We will not be shaken

Hi there (:

so joyce and karen have decided to make a tumblr account for the purpose of sharing ideas/quotes/verses and whatever to each other. Enjoyyyy (: and feel free to follow us
p.s we're accountability parnters by the way


Karen; Hi, so this is my second tumblr account (:
I am 16 turning 17 very soon, I'm in grade 12 and I want to go into accounting. I live in the Toronto area. I have been going to church since I was six, and have believed in him since grade four. But I would say I officially became a follower of God in grade nine or ten.

Joyce; HELLO :D, this is my first tumblr! never used it before. I'm in grade 12, 17 years old, and a science&math geek. While I do have a busy schedule, I am always happy to give a helping hand! This has been one lesson in the bible I have been really trying to follow (Matthew 6:1-4). I have been going to church ever since I was born, and was baptized in 2010. I truly accepted Jesus as my Saviour in grade 8/9.

MARKS, GRADES, ACADEMICS

it’s been an EXTREMELY stressful time for me right now since exams are coming up and it’s my grade 12 years, so marks MATTER. Almost every assignment/test i’ve had in chemistry hasn’t been great, and it’s continuing to drop, with almost no hope of bringing it back up! the difficulty in that class increased greatly, yet i’m like at arm’s reach for my dream mark in that course and i can’t get it. and with everything else happening around me i have to juggle (ie. job, church volunteering, fellowship planning, meetings, etc) it’s really hard for me!

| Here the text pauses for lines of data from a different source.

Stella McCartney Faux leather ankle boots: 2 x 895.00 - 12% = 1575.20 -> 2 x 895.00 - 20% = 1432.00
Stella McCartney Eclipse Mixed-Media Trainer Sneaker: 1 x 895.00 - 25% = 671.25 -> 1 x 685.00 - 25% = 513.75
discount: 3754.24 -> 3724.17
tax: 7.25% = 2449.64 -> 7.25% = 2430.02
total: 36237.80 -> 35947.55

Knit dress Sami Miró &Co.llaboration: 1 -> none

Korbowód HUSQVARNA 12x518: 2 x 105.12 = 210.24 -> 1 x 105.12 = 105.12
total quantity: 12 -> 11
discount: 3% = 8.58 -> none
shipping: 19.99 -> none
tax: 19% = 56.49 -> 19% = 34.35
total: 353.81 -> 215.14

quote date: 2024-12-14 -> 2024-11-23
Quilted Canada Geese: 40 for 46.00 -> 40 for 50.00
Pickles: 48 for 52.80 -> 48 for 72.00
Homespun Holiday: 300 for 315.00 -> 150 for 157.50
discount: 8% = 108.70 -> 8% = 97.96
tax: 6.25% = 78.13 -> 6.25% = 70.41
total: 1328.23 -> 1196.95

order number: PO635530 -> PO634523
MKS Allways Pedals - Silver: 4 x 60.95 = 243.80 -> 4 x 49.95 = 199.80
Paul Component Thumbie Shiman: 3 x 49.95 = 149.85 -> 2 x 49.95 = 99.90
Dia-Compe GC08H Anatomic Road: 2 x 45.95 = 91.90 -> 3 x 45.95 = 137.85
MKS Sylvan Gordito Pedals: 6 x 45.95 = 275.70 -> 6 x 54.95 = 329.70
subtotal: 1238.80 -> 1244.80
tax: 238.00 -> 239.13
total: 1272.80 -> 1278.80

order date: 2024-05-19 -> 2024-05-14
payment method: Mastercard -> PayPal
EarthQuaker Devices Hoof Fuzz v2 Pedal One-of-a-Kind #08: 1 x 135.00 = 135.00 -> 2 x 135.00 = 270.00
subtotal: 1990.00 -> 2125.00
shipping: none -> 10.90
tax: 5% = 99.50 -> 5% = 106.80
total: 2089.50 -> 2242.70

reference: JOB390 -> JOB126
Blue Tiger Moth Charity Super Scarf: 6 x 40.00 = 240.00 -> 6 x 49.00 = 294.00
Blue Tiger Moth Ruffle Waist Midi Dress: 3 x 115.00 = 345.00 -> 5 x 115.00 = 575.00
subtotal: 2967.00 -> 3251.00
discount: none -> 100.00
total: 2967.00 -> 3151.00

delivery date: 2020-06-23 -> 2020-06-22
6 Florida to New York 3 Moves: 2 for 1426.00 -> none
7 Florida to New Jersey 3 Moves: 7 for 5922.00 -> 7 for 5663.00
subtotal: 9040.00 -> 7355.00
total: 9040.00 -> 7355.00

marks are depressing with the pressure of maintaining a high average :(

EDIT: And now I got my bio test back. I REALLY thought I did well and I knew all my material and such, and now? it dropped my mark dramatically. I’m even farther away from my goal than I wanted and I can’t believe it… my self esteem is really low now….

UNIVERSITYYYY

so it’s that time of the year again and I’ve been so stressed about university. My marks aren’t that high compared to the other people applying for the program and i’m so stressed. Also i’ve been also thinking about where all the money is gong to come from. ALSOOO I’m so freaked that if i do go to university, will my parents and sister be okay? What if they get into an accident or something

I’ve been trying my best to just trust in the Lord, BUT IT’S SO HARD

 But i am, slowly

BUT SOMETIMES IT’S SO HARDDD :( 

1 Peter 3:3-4 and Galatians 1:10

Joyce: A lot has been going on for me lately, and only today, after talking with a friend have I really understood these verses.

I’ve been a little guilty for not going to a school-fellowship based event, and I felt a little guilt-tripped by some people into going. I knew my heart wouldn’t be there after, but I felt bad not going because I had work to do, and felt as though I wasn’t putting God first.

I prayed, I contemplated and in the end I went to one of my close friends. So I asked him for advice and what he said to me was: You shouldn’t need to feel guilty just because you’re not going. Why do you need other people’s approval to show that you’re a good christian? Just because you’re not going doesn’t mean you’re bad, and as long as your relationship with Christ is still strong, then it’s okay. God answered my prayer!!!

True beauty doesn’t come from your outward appearance, but it is your unfading beauty that is beautiful in God’s eyes. You don’t need someone else’s approval to show that you’re a good Christian, or to at the very least judge your relationship with Him. It’s impossible to go to EVERY christian event, and God understands when you can not go sometimes. God knows.